> _What you will do_
For the entries that follow, restate word for word the line containing "text: Station ->", the line containing "FROM -60 TO", and every line that lies between them.

> _Material to process_
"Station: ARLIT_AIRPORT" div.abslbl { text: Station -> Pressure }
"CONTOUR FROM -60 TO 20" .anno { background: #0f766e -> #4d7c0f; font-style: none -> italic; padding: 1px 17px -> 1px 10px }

--

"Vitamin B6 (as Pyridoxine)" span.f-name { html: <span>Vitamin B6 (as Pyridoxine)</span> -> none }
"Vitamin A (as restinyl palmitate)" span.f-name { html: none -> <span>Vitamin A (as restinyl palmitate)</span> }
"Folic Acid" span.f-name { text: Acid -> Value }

* * *

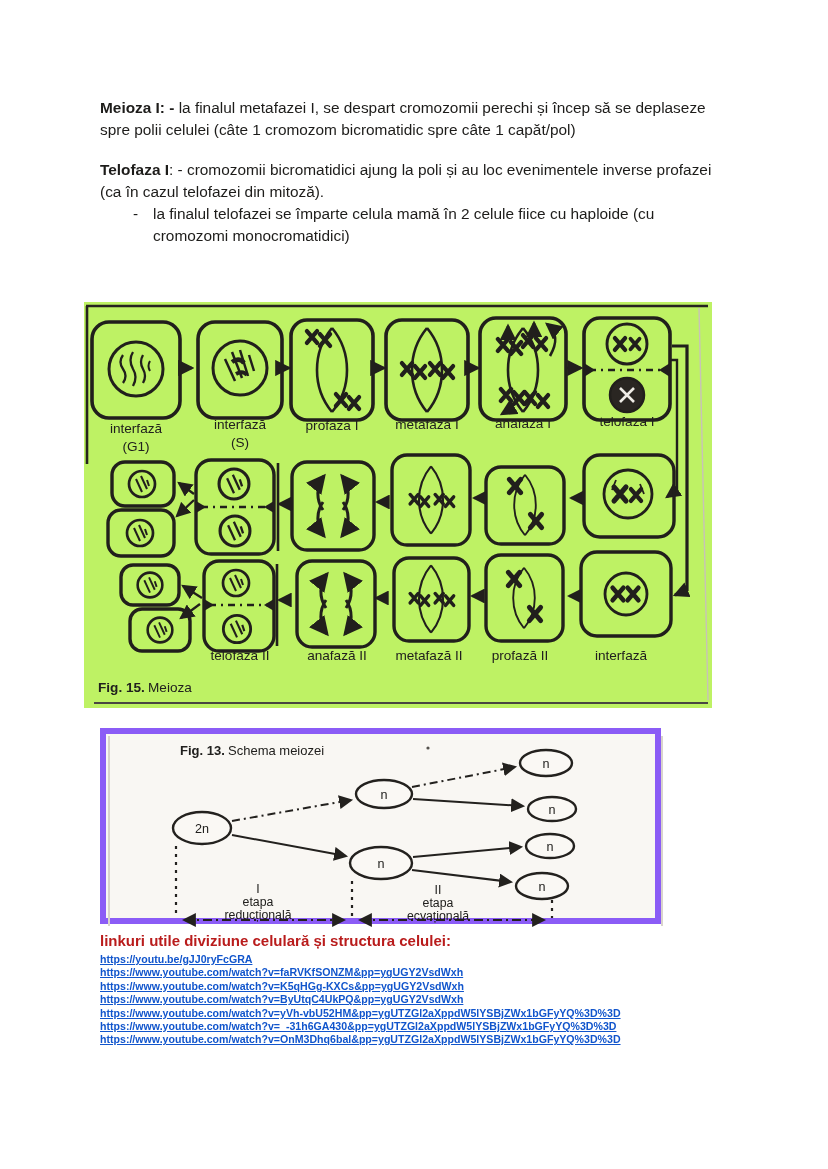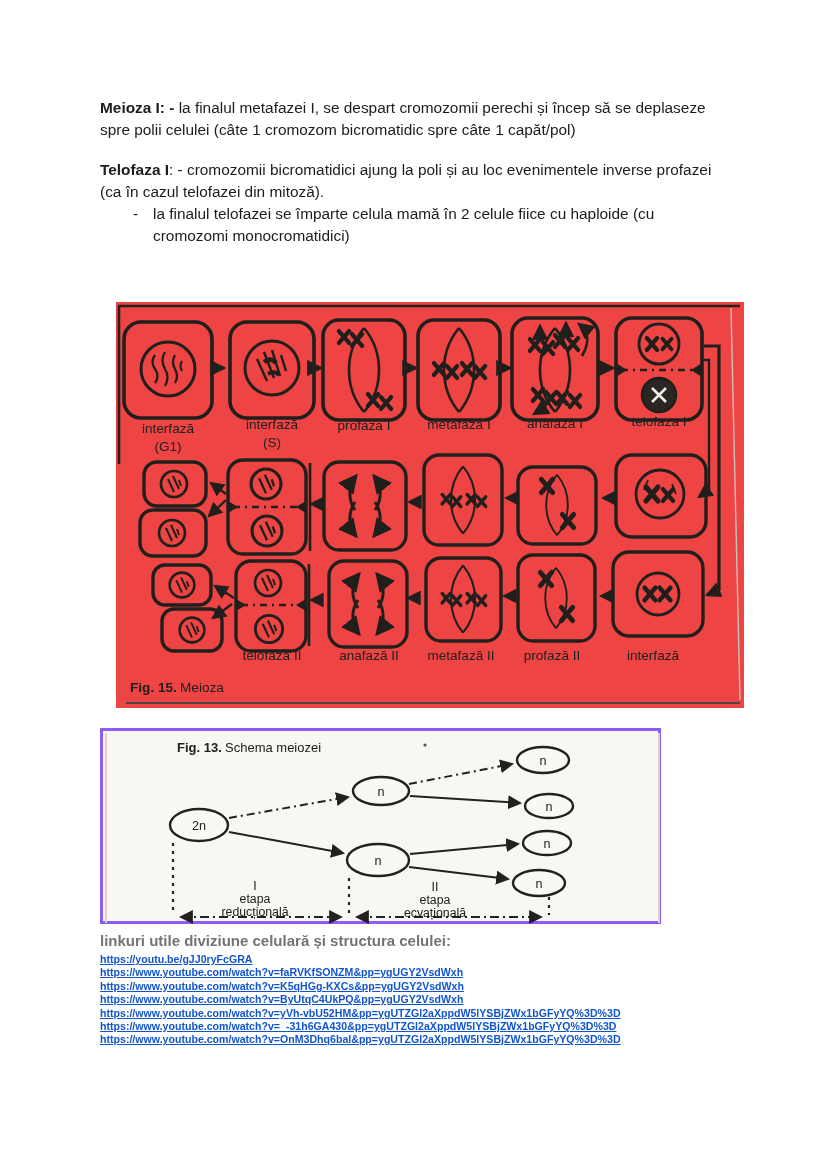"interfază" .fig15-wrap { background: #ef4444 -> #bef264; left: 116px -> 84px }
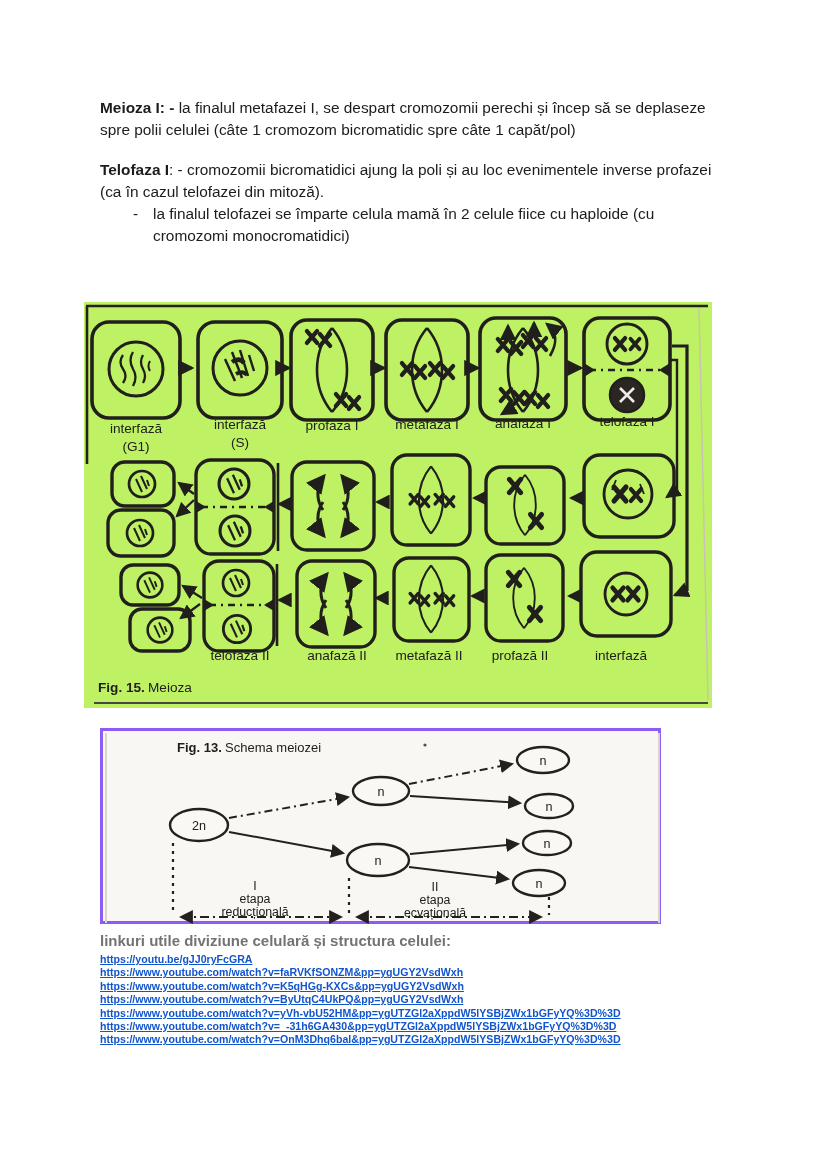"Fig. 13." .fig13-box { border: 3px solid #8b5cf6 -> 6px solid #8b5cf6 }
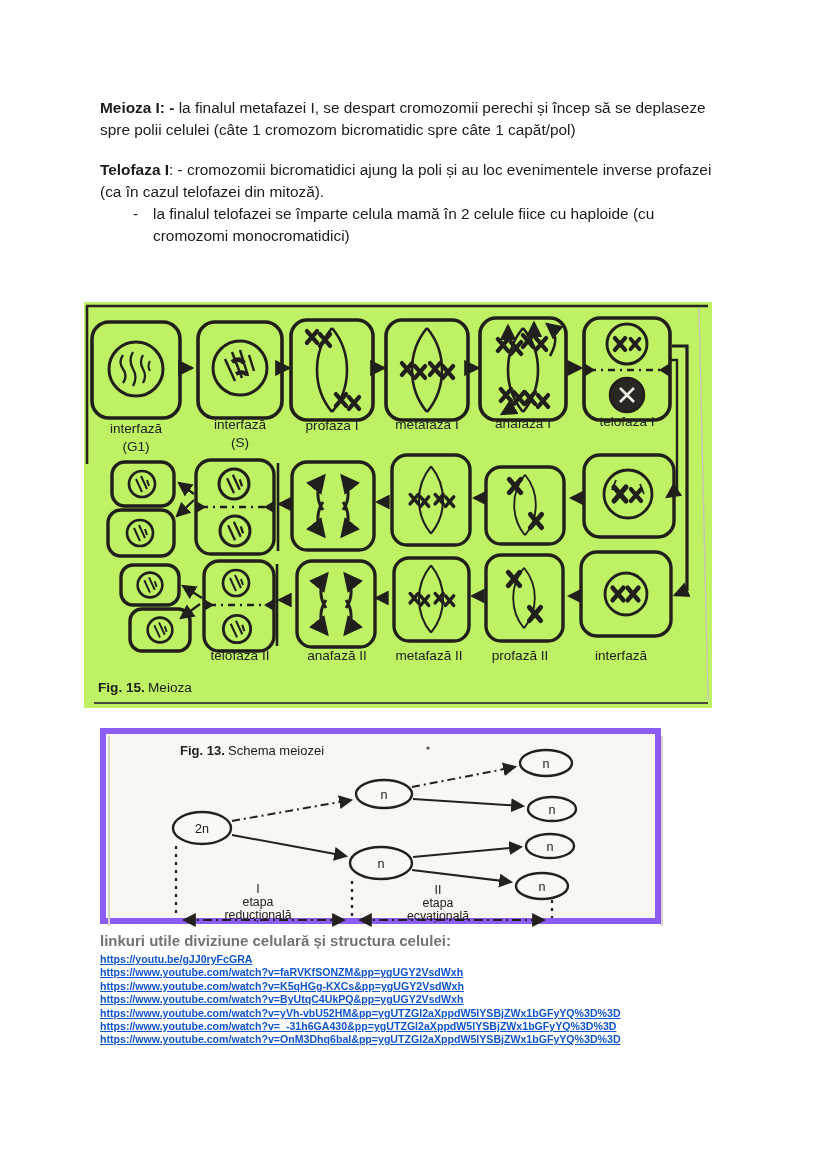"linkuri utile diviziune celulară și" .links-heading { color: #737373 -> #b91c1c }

> _Solved problem_
"Station: ARLIT_AIRPORT" div.abslbl { text: Station -> Pressure }
"CONTOUR FROM -60 TO 20" .anno { background: #0f766e -> #4d7c0f; font-style: none -> italic; padding: 1px 17px -> 1px 10px }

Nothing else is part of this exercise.